• _Directions for this task_: For each record below, set it down exactly but leave out any picture.
[Opening Supplied data section]
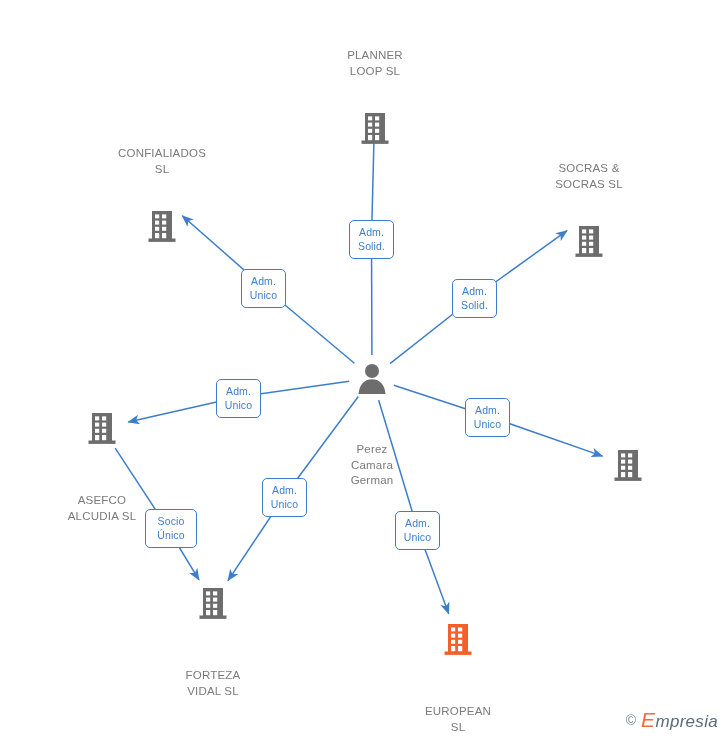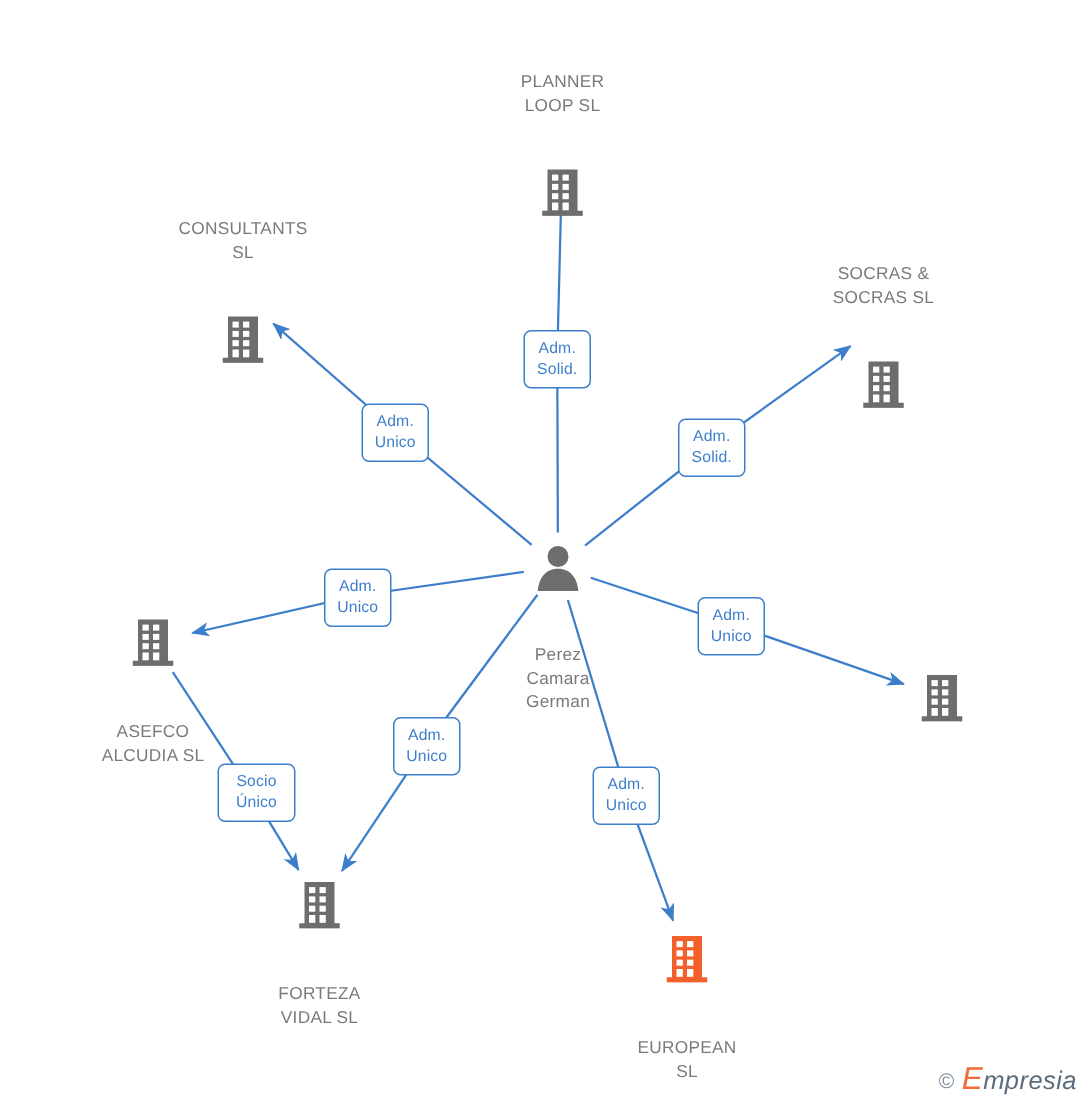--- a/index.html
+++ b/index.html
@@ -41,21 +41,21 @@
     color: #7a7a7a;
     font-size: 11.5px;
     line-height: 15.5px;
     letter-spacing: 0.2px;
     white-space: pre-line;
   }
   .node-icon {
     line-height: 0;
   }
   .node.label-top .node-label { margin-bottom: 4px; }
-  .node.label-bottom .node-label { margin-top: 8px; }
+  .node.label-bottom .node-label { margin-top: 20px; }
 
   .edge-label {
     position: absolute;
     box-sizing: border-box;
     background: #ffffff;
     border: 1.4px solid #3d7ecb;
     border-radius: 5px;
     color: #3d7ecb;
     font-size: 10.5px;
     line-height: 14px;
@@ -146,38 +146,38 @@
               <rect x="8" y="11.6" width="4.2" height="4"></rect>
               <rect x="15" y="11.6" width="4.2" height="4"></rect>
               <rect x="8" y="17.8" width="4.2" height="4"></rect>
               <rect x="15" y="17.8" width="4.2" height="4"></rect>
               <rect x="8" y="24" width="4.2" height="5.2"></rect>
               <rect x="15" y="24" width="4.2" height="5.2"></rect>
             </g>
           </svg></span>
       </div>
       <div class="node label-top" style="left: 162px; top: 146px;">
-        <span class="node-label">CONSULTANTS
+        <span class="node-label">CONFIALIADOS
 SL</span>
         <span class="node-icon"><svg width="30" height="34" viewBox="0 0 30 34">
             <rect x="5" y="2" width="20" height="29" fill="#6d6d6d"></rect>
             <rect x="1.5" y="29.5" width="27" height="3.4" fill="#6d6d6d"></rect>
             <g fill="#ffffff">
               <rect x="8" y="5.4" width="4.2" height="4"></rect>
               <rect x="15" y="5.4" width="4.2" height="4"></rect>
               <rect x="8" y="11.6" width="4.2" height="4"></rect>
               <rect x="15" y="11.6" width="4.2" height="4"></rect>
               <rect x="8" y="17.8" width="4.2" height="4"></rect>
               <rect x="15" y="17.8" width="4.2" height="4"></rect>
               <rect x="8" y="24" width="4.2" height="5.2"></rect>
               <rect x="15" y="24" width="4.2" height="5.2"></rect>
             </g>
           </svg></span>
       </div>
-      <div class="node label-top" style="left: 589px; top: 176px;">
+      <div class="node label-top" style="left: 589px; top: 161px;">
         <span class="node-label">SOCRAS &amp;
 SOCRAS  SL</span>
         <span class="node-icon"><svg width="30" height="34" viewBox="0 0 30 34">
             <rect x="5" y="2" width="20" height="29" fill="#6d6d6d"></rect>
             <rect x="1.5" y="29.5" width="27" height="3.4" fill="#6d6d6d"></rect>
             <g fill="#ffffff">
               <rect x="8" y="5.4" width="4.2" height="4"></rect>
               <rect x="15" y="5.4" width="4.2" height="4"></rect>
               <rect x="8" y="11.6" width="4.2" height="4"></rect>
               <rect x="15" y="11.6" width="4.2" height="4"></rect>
[Closing Supplied data section]
• _Reply to the task_:
--- a/index.html
+++ b/index.html
@@ -41,21 +41,21 @@
     color: #7a7a7a;
     font-size: 11.5px;
     line-height: 15.5px;
     letter-spacing: 0.2px;
     white-space: pre-line;
   }
   .node-icon {
     line-height: 0;
   }
   .node.label-top .node-label { margin-bottom: 4px; }
-  .node.label-bottom .node-label { margin-top: 8px; }
+  .node.label-bottom .node-label { margin-top: 20px; }
 
   .edge-label {
     position: absolute;
     box-sizing: border-box;
     background: #ffffff;
     border: 1.4px solid #3d7ecb;
     border-radius: 5px;
     color: #3d7ecb;
     font-size: 10.5px;
     line-height: 14px;
@@ -146,38 +146,38 @@
               <rect x="8" y="11.6" width="4.2" height="4"></rect>
               <rect x="15" y="11.6" width="4.2" height="4"></rect>
               <rect x="8" y="17.8" width="4.2" height="4"></rect>
               <rect x="15" y="17.8" width="4.2" height="4"></rect>
               <rect x="8" y="24" width="4.2" height="5.2"></rect>
               <rect x="15" y="24" width="4.2" height="5.2"></rect>
             </g>
           </svg></span>
       </div>
       <div class="node label-top" style="left: 162px; top: 146px;">
-        <span class="node-label">CONSULTANTS
+        <span class="node-label">CONFIALIADOS
 SL</span>
         <span class="node-icon"><svg width="30" height="34" viewBox="0 0 30 34">
             <rect x="5" y="2" width="20" height="29" fill="#6d6d6d"></rect>
             <rect x="1.5" y="29.5" width="27" height="3.4" fill="#6d6d6d"></rect>
             <g fill="#ffffff">
               <rect x="8" y="5.4" width="4.2" height="4"></rect>
               <rect x="15" y="5.4" width="4.2" height="4"></rect>
               <rect x="8" y="11.6" width="4.2" height="4"></rect>
               <rect x="15" y="11.6" width="4.2" height="4"></rect>
               <rect x="8" y="17.8" width="4.2" height="4"></rect>
               <rect x="15" y="17.8" width="4.2" height="4"></rect>
               <rect x="8" y="24" width="4.2" height="5.2"></rect>
               <rect x="15" y="24" width="4.2" height="5.2"></rect>
             </g>
           </svg></span>
       </div>
-      <div class="node label-top" style="left: 589px; top: 176px;">
+      <div class="node label-top" style="left: 589px; top: 161px;">
         <span class="node-label">SOCRAS &amp;
 SOCRAS  SL</span>
         <span class="node-icon"><svg width="30" height="34" viewBox="0 0 30 34">
             <rect x="5" y="2" width="20" height="29" fill="#6d6d6d"></rect>
             <rect x="1.5" y="29.5" width="27" height="3.4" fill="#6d6d6d"></rect>
             <g fill="#ffffff">
               <rect x="8" y="5.4" width="4.2" height="4"></rect>
               <rect x="15" y="5.4" width="4.2" height="4"></rect>
               <rect x="8" y="11.6" width="4.2" height="4"></rect>
               <rect x="15" y="11.6" width="4.2" height="4"></rect>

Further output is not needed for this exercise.